No: 9 Dated: Mar, 31 1943

THE RECIPROCITY ACT, 1943

ACT NO. 9 OF 1943

    An Act to make provisions on a basis of reciprocity in regard to entry into, travel, residence, the acquisition, holding or disposal of property, the enjoyment of educational facilities, the holding of public office, or the carrying on of any occupation, trade, business or profession in India by, and the franchise in India of, persons domiciled in British Possessions.

Preamble.—WHEREAS it is expedient to make provisions on a basis of reciprocity in regard to entry into, travel, residence, the acquisition, holding or disposal of property, the enjoyment of educational facilities, the holding of public office, or the carrying on of any occupation, trade, business or profession in India by, and the franchise in India of, persons domiciled in British Possessions:

It is hereby enacted as follows : —

1. Short title, extent and commencement.—(1) This Act may be called the Reciprocity Act, 1943.

(2) it extends to the whole of India

[(3) It shall come into force on the 1st day of September, 1943.]

2. Definitions.—In this Act, unless there is anything repugnant in the subject or context—

(a) “British Possession” means any part of His Majesty's dominions and includes a protectorate or other territory administered by a British Possession as a mandatory on behalf of the League of Nations; and where parts of those dominions are under both a central and a local legislature, the expression shall mean either each part under a local legislature or all parts under the central legislature;]
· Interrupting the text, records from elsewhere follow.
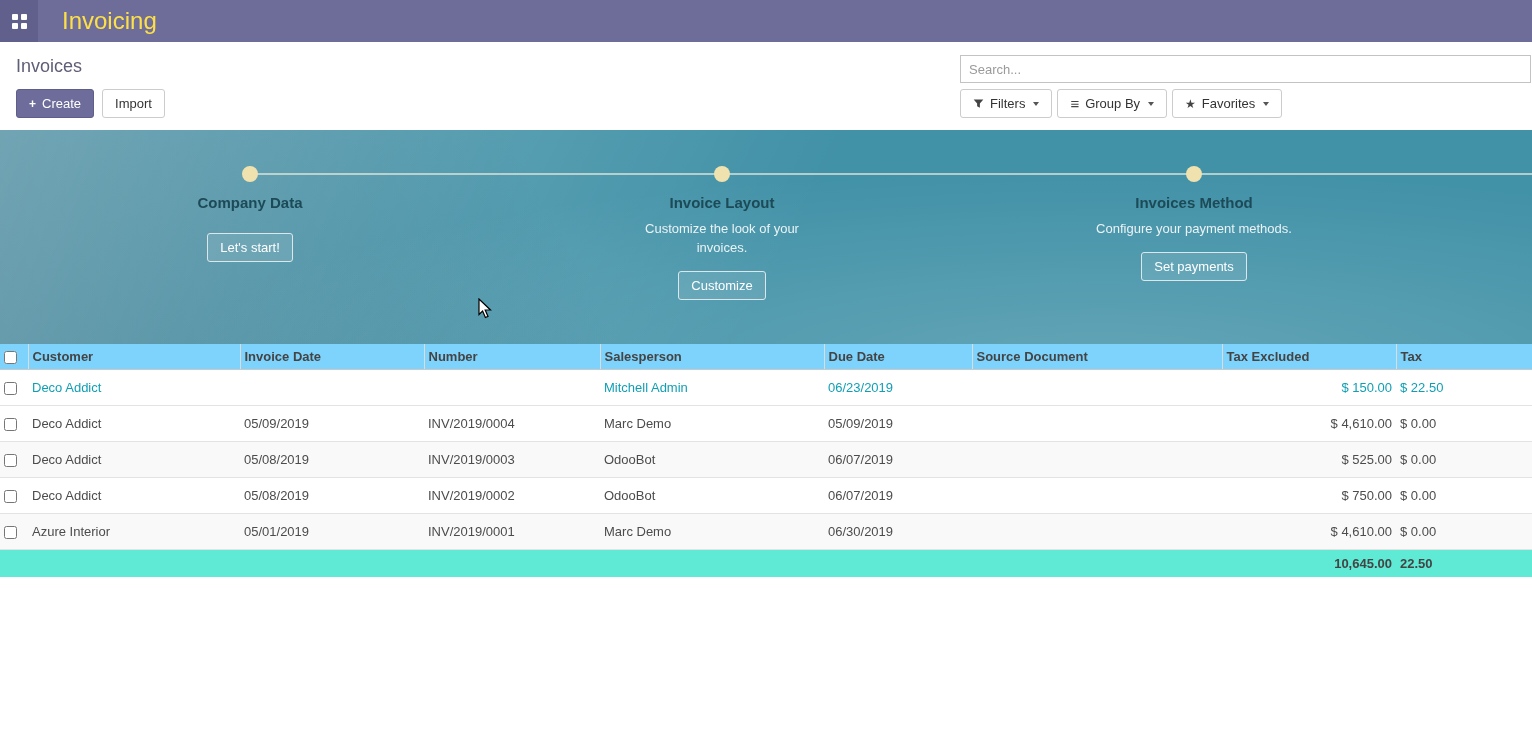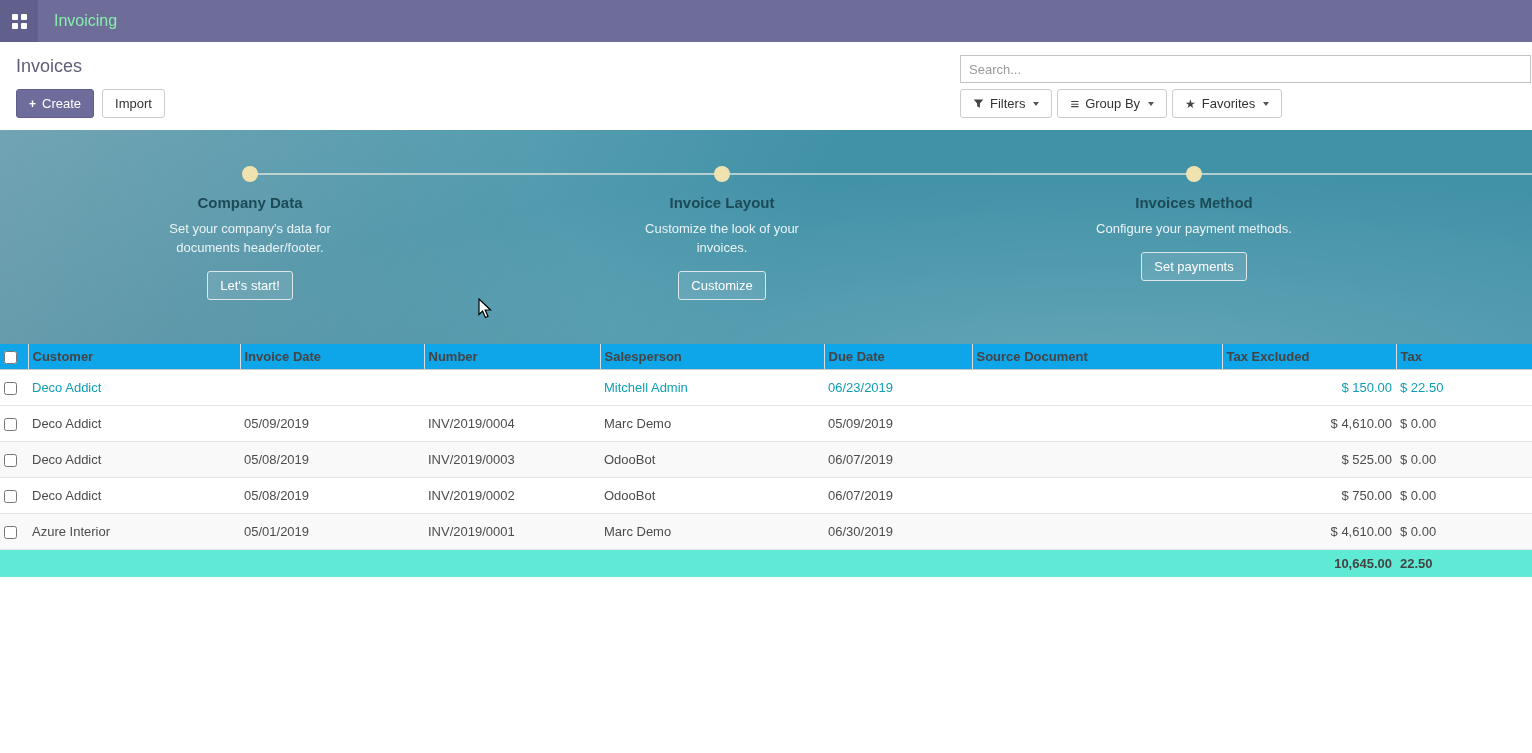--- a/index.html
+++ b/index.html
@@ -32,9 +32,9 @@
   .apps-grid { display: grid; grid-template-columns: 6px 6px; grid-gap: 3px; }
   .apps-grid i { width: 6px; height: 6px; background: #fff; border-radius: 1px; display: block; }
   .app-title {
-    font-size: 16px;
-    margin-left: 16px;
-    color: #86efac;
+    font-size: 24px;
+    margin-left: 24px;
+    color: #fde047;
     white-space: nowrap;
   }
   .nav-menus { display: flex; margin-left: 47px; }

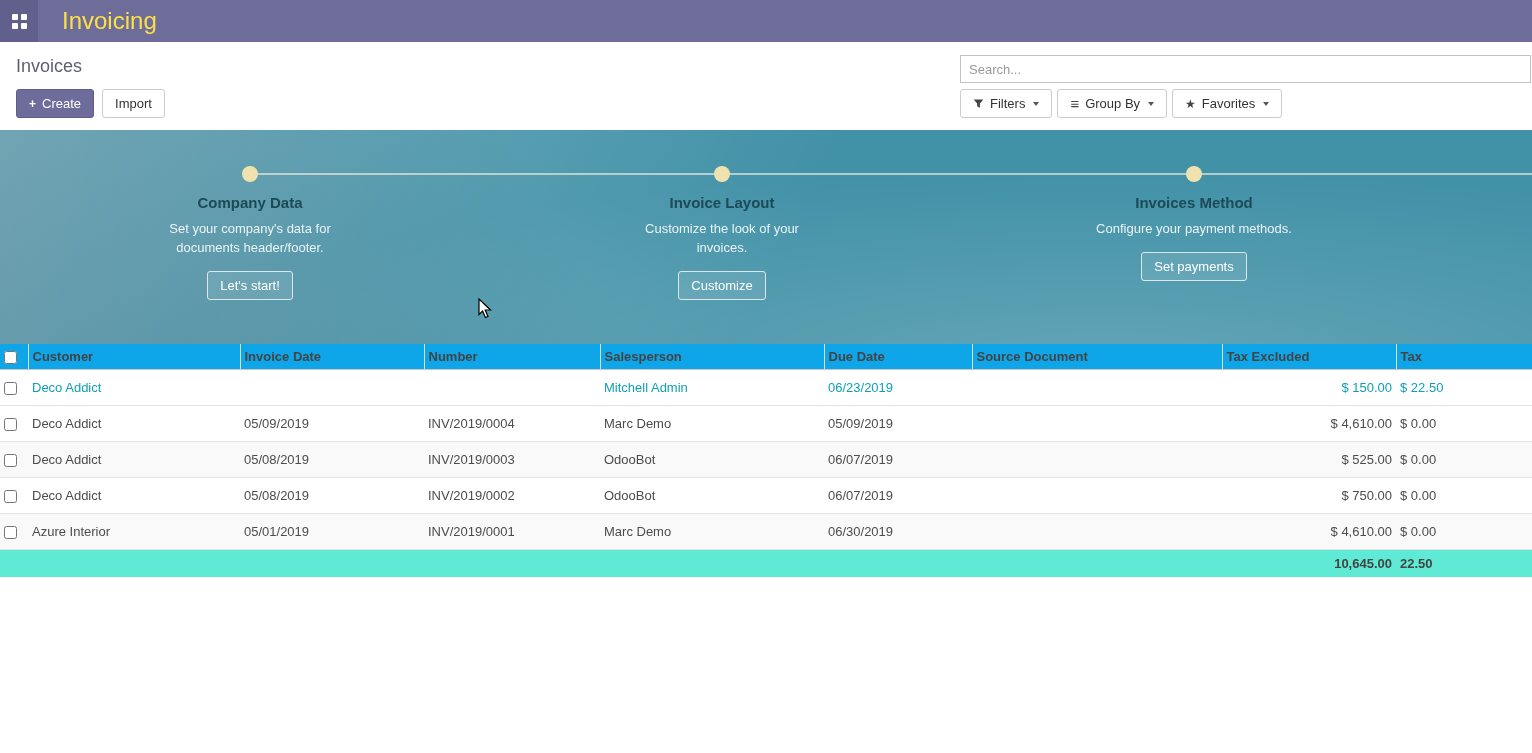--- a/index.html
+++ b/index.html
@@ -263,7 +263,6 @@
 
   <div class="step step-1">
     <div class="step-title">Company Data</div>
-    <div class="step-desc">Set your company's data for documents header/footer.</div>
     <button class="step-btn">Let's start!</button>
   </div>
   <div class="step step-2">

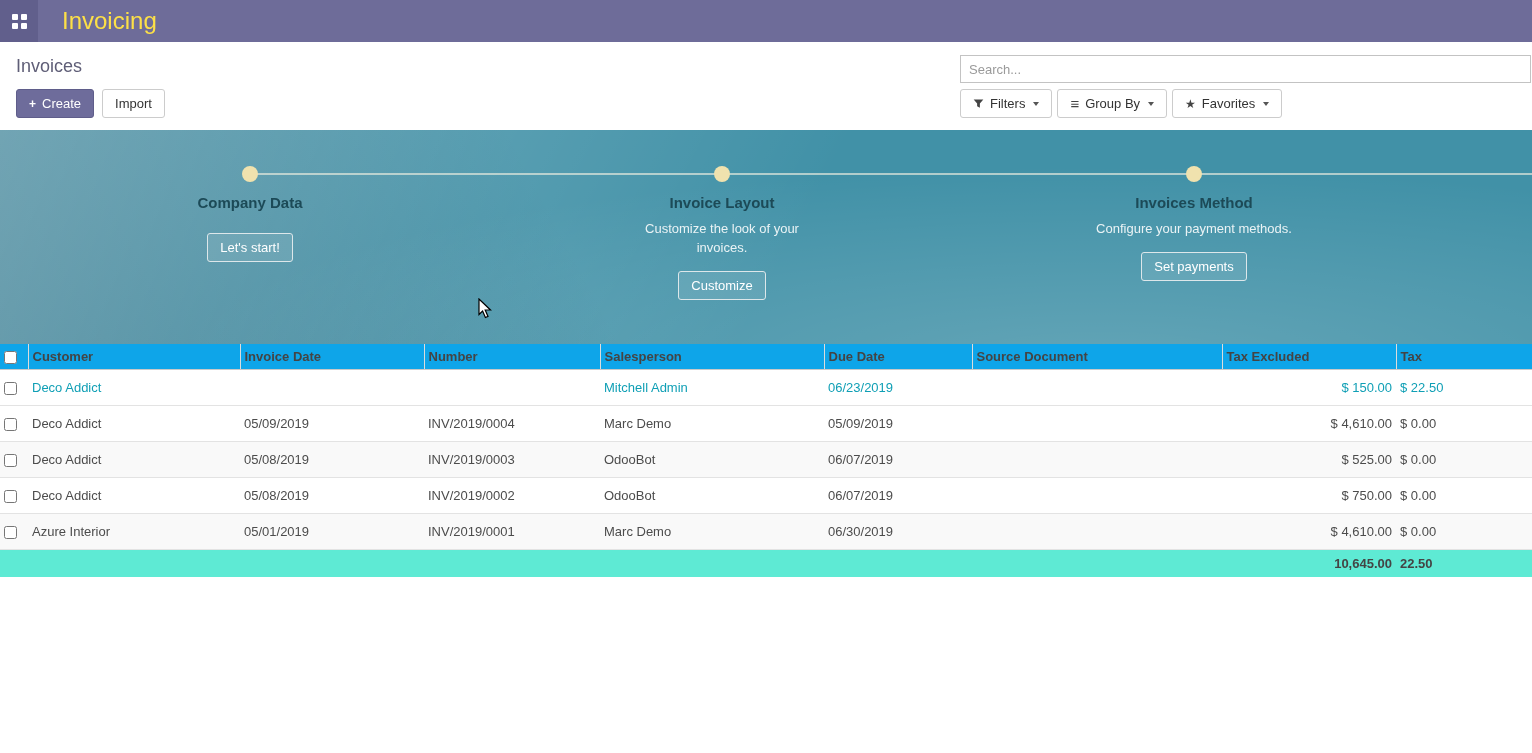--- a/index.html
+++ b/index.html
@@ -163,7 +163,7 @@
     font-size: 13px;
   }
   table.listview thead th {
-    background: #0ea5e9;
+    background: #7dd3fc;
     height: 25px;
     font-weight: bold;
     color: #444;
(b) “entry” includes landing at any port in [India] during the stay in [India] of a ship or aircraft on its way to a destination outside [India] :

[3. Power of Central Government to impose reciprocal disabilities on persons domiciled in British Possessions.—Where by the law or practice of any British Possession persons of Indian origin are subject in that British Possession to disabilities in respect of entry into, or travel, residence, the acquisition, holding or disposal of property, the enjoyment of educational facilities, the holding of public office, the carrying on of any occupation, trade, business or profession, or the exercise of the franchise in, that British Possession, to which in respect of the like matters in [India] persons domiciled in that British British Possession are not subject in [India], the Central Government may, by notification in the Official Gazette, direct that the same disabilities or disabilities as similar thereto as may be shall, notwithstanding anything contained in any other law for the time being in force, be imposed in [India] on persons not being of Indian origin who- are domiciled in that British Possession.]

4. Burden of proof on person claiming exemption.—If any person alleged to be domiciled in any British Possession and to be subject to the provisions of this Act pleads that he is not so domiciled, or that the provisions of this Act do not apply to him, the onus of proving the truth of such a plea shall be on him.